Hi,

Am 03.03.2009 um 16:42 schrieb Chouser:

If you have a lazy sequence with side-effects, you almost certainly
don't want to let it out of your sight.  You're likely to get very
strange behavior unless you're exceedingly careful.  Most likely, if
you've got a lazy seq with side effects you should force it with dorun
or doall immediately.  Use doall if you care about the values in the
produced seq, otherwise use dorun.

This means that dorun should almost always show up right next to the
form producing the lazy seq, which means doseq is very likely a better
choice, as it is more efficient and usually more succinct than dorun
combined with a lazy-seq producer.

What is the use case for dorun?
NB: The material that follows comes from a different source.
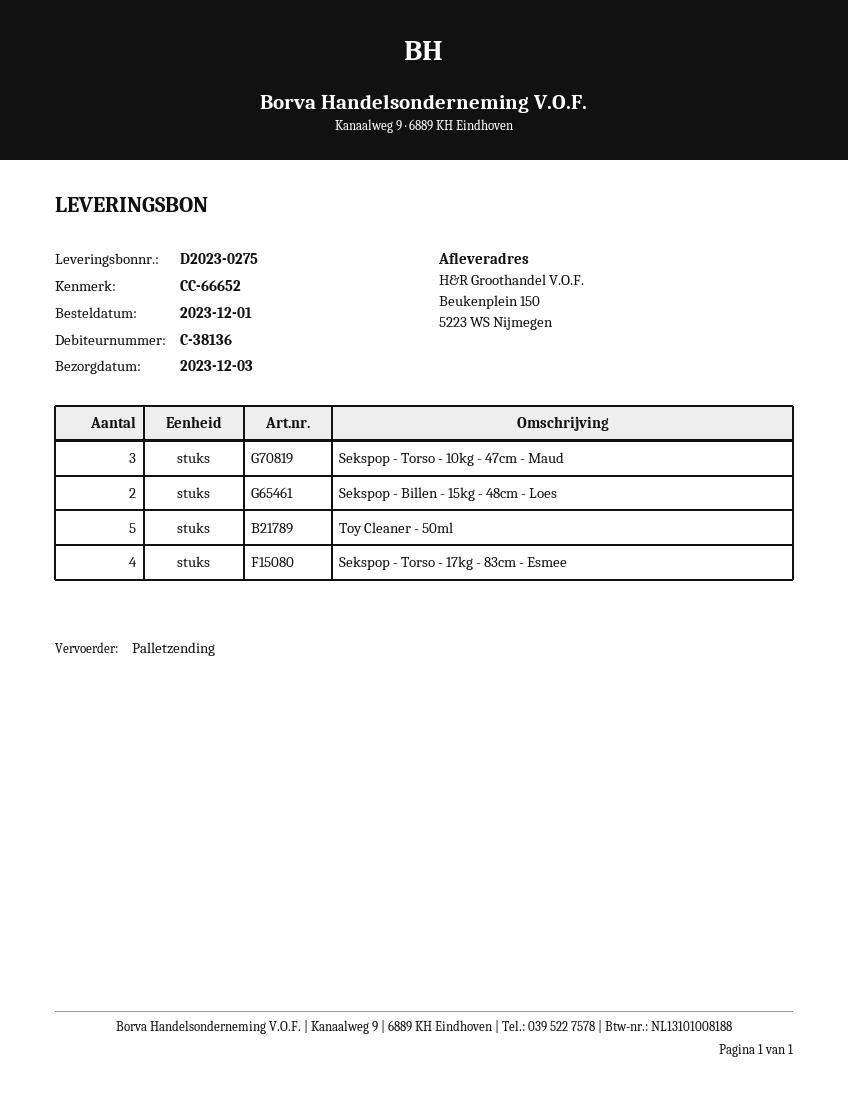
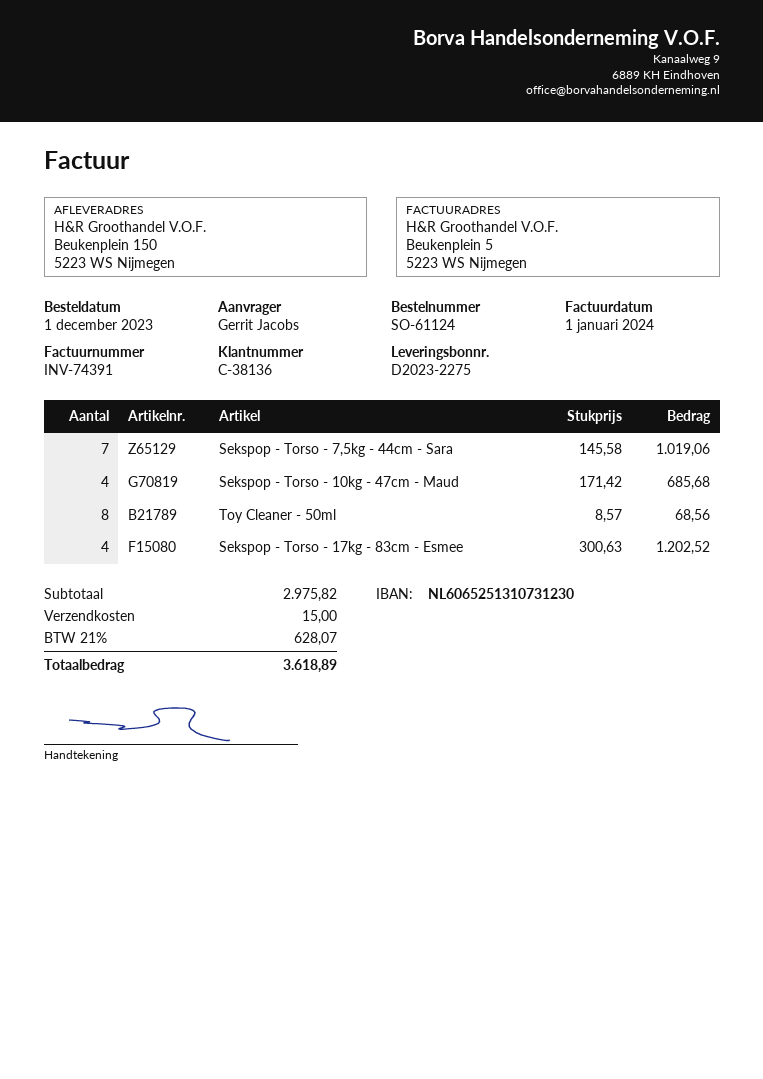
delivery note number: D2023-0275 -> D2023-2275
Sekspop - Torso - 10kg - 47cm - Maud: 3 -> 4
Sekspop - Billen - 15kg - 48cm - Loes: 2 -> none
Toy Cleaner - 50ml: 5 -> 8
Sekspop - Torso - 7,5kg - 44cm - Sara: none -> 7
It returns nil, so it can itself only
be called as a side-effect. From doall and dorun, only doall makes
sense to me. It is either called immediately

  (doall (map ...))

Or when giving the seq out of the hands:

  (with-some resource
    ...
    (doall the-seq))

Why should there ever be the need to call dorun?

And by the way: the output of the following code doesn't lie.

  (let [the-seq (map #(* % 2) (range 100))]
    (doseq [x the-seq]
      (println "Just produced:" x)))

'for' is in rather a different category, since unlike the others it
produces a lazy seq rather than forcing anything.  Use 'for' when it's
a more convenient way to express the lazy seq you want than the
equivalent combination of map, filter, take-while, etc.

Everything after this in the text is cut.